DS was designed to simulate the entire Nanopore sequencing procedure, including sequence generator, raw signal generator and basecaller. Given the target genome sequence, the sequence generator samples sequences from the genome, which correspond to the DNA segments that pass through the molecular pore in the real experiments. Although this module is conceptually simple, we have included the following updates into DS1.5 to meet the needs of different users. Previously, by default, this module can only sample the linear genome. Now, we equipped it with the power to sample the circular genome or generate the reads without sampling. Furthermore, based on the feedback of the users (https://github.com/lykaust15/DeepSimulator/issues/13), we have made it easier to control the number of sampled reads and the coverage. Moreover, although the three read length distributions discussed in Li have covered most of the circumstances in Nanopore sequencing, the overall average read length has become longer since the release of DS1.0. To accommodate this (https://github.com/lykaust15/DeepSimulator/issues/21), we have added an option for the users to specify the desired mean read length with the distribution still fitting the real case. More detailed discussion about this module can be referred to Supplementary Section S3.1.

2.2 Signal generator

The sampled sequences will go through the signal generator to output the simulated signals, whose behavior mimics that of a Nanopore sequencing device. In the signal generator, we use a deep learning-based pore model to produce the expected signals at each position of the input sequences. Then, each signal will be repeated several times based on the pattern in the real signals to produce the simulated signals (Supplementary Section Section S3.2).

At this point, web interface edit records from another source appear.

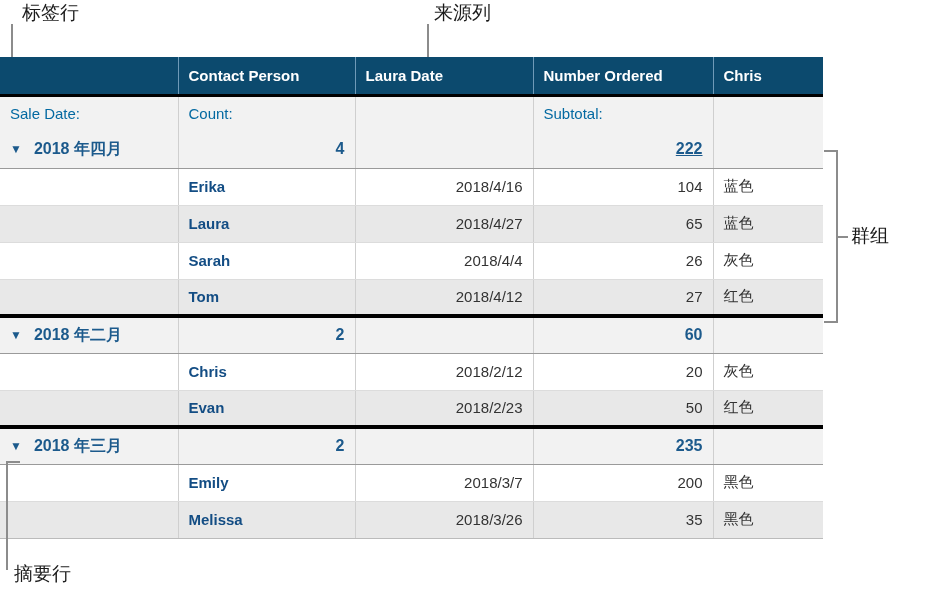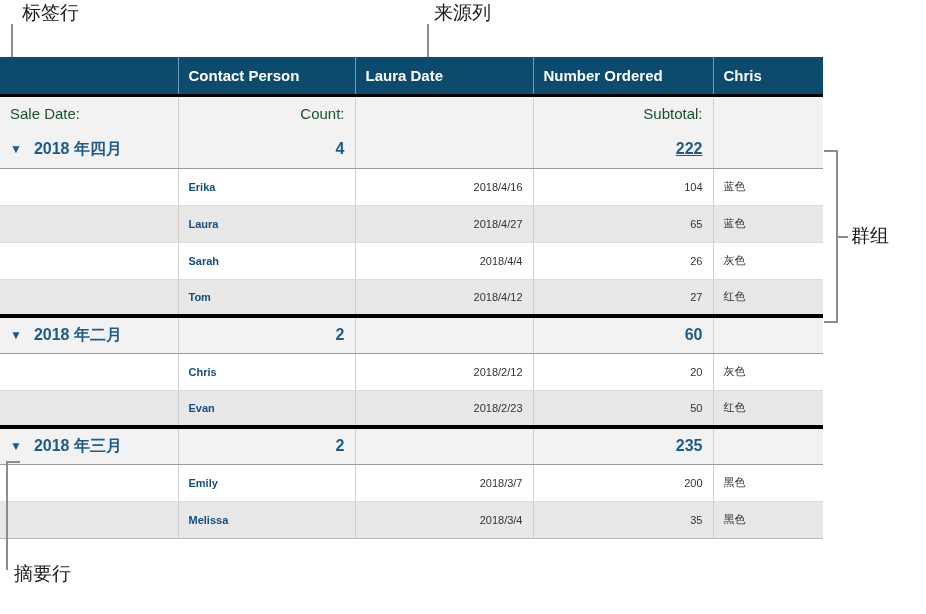--- a/index.html
+++ b/index.html
@@ -96,28 +96,28 @@
     height: 38px;
     border-right: 1px solid #6f9ab8;
     border-bottom: 3px solid #000000;
   }
   tr.head th:last-child { border-right: none; }
   tr.head th.blank { border-right: 1px solid #6f9ab8; }
 
   
   tr.label-row td {
     background: #f2f2f2;
-    color: #14532d;
+    color: #0369a1;
     font-size: 15px;
     border-right: 1px solid #cfcfcf;
     border-bottom: none;
     height: 36px;
   }
   tr.label-row td:last-child { border-right: none; }
-  tr.label-row td.rt { text-align: right; }
+  tr.label-row td.rt { }
 
   
   tr.group-row td {
     background: #f2f2f2;
     color: #1c5a8c;
     font-weight: bold;
     font-size: 16px;
     border-right: 1px solid #cfcfcf;
     border-bottom: 1px solid #9a9a9a;
     height: 37px;
@@ -132,21 +132,21 @@
     font-size: 12px;
     margin-right: 12px;
     vertical-align: 1px;
   }
   .underline-val { text-decoration: underline; }
 
   
   tr.data-row td {
     background: #ffffff;
     color: #333333;
-    font-size: 11px;
+    font-size: 15px;
     border-right: 1px solid #cfcfcf;
     border-bottom: 1px solid #dcdcdc;
   }
   tr.data-row td:last-child { border-right: none; }
   tr.data-row.alt td { background: #e8e8e8; }
   tr.data-row td.name {
     color: #134d84;
     font-weight: bold;
   }
   tr.data-row td.rt { text-align: right; }
@@ -269,21 +269,21 @@
       <tr class="data-row">
         <td></td>
         <td class="name">Emily</td>
         <td class="rt">2018/3/7</td>
         <td class="rt">200</td>
         <td class="lt">黑色</td>
       </tr>
       <tr class="data-row alt bottom-edge">
         <td></td>
         <td class="name">Melissa</td>
-        <td class="rt">2018/3/4</td>
+        <td class="rt">2018/3/26</td>
         <td class="rt">35</td>
         <td class="lt">黑色</td>
       </tr>
 
     </tbody>
   </table>
 </div>
 
 <div class="bracket" style="left:824px; top:150px; width:14px; height:173px;"></div>
 <div class="bracket-tick" style="left:838px; top:236px;"></div>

In DS1.0, we stopped at this step, which can be problematic because the output signals of this step consist of a series of square waves. To more realistically simulate the real-world Nanopore raw signals, we need to filter those high-frequency components embedded in the square waves. In DS1.5, we use a low-pass filter to achieve that, whose details can be found in the Supplementary Section S3.4. The low-pass filter and the thereafter Gaussian noise (Supplementary Section S3.5) can be used to control the quality of the output signals effectively. In addition to the re-designed signal processing pipeline, we have also updated the pore model, which is of crucial importance to DS. Previously, we implemented that with a Bi-LSTM model, resulting in a context-dependent pore model. That model works well under most circumstances. However, its computational requirements limit its application in large-scale simulations and metagenomic simulations. To overcome that limitation, we added a context-independent pore model (Supplementary Section Section S3.3) into DS1.5, which is based on the official statistics of 6-mers released by Nanopore Tech. The context-independent pore model is about 50 times faster than the context-dependent pore model, with acceptable accuracy compromise. Such an acceleration can broaden the application of DS1.5 greatly. We also preserved the context-dependent pore model and gave the user the freedom to switch between the two. Overall, DS1.5’s performance regarding simulating raw signals has been improved greatly from DS1.0. More details, including a continuous wavelet transformation analysis (Han , 2019) on the simulated signals, can be referred to Supplementary Section S5.

2.3 Basecaller

After obtaining the signals produced by the signal generator, the next step is to translate the signals into the final reads, which correspond to the final sequence outputs in the real experiment. Although the users can feed a customized basecaller to DS, based on our experience, the users tend to use the default basecaller. Previously, the default basecaller of DS1.0 is Albacore. In London Calling 2019 (LC19), the Nanopore Tech has officially released a more powerful basecaller, Guppy. To cope with this evolution, we added both the GPU and CPU versions of Guppy into DS1.5 and made the GPU one the default basecaller (https://github.com/lykaust15/DeepSimulator/issues/20). At the same time, we preserved the option to use Albacore, in case the users need to do so.

2.4 Overall optimization

In addition to the aforementioned core updates, which are mainly made to improve the simulation quality, we have performed the following updates to improve the user experience. Firstly, we simplified the installation process: with only one command and no more configurations, the entire installation can be done. Secondly, we added threading management so that the users can control the resources allocated to the simulator. Thirdly, memory and storage management are optimized. The execution of DS1.5 is much lighter than that of DS1.0. On the other hand, all the intermediate results can still be outputted with optional parameters specified, if the users are interested in investigating them. Fourthly, we have refined the user interface as well as the overall code structure to make the code more readable so that the users can extend the tool or develop customized tools based on it. In addition, to help the users get used to DS with minimum efforts, we have provided multiple case studies with code in Supplementary Section S6 and the code repository of DS1.5 on Github.

3 Performances

From the user’s perspective, they can find three major improvements of DS1.5 regarding the performance. First of all, DS1.5 is much faster than DS1.0. The overall optimization and the context-independent pore model have sped up for a typical run 50 times with little simulation quality compromise, which allows the users to do large-scale read simulations. Secondly, with the help of the low-pass filter, the simulated signals from the enhanced signal simulator can mimic the real-world signals much better than those from DS1.0. Detailed results and comparisons can be found in Supplementary Section S3. Thirdly, because of the multiple updates in DS1.5, the profile of the simulated reads from DS1.5 can keep up with that of the real reads generated from the newest Nanopore chemistry.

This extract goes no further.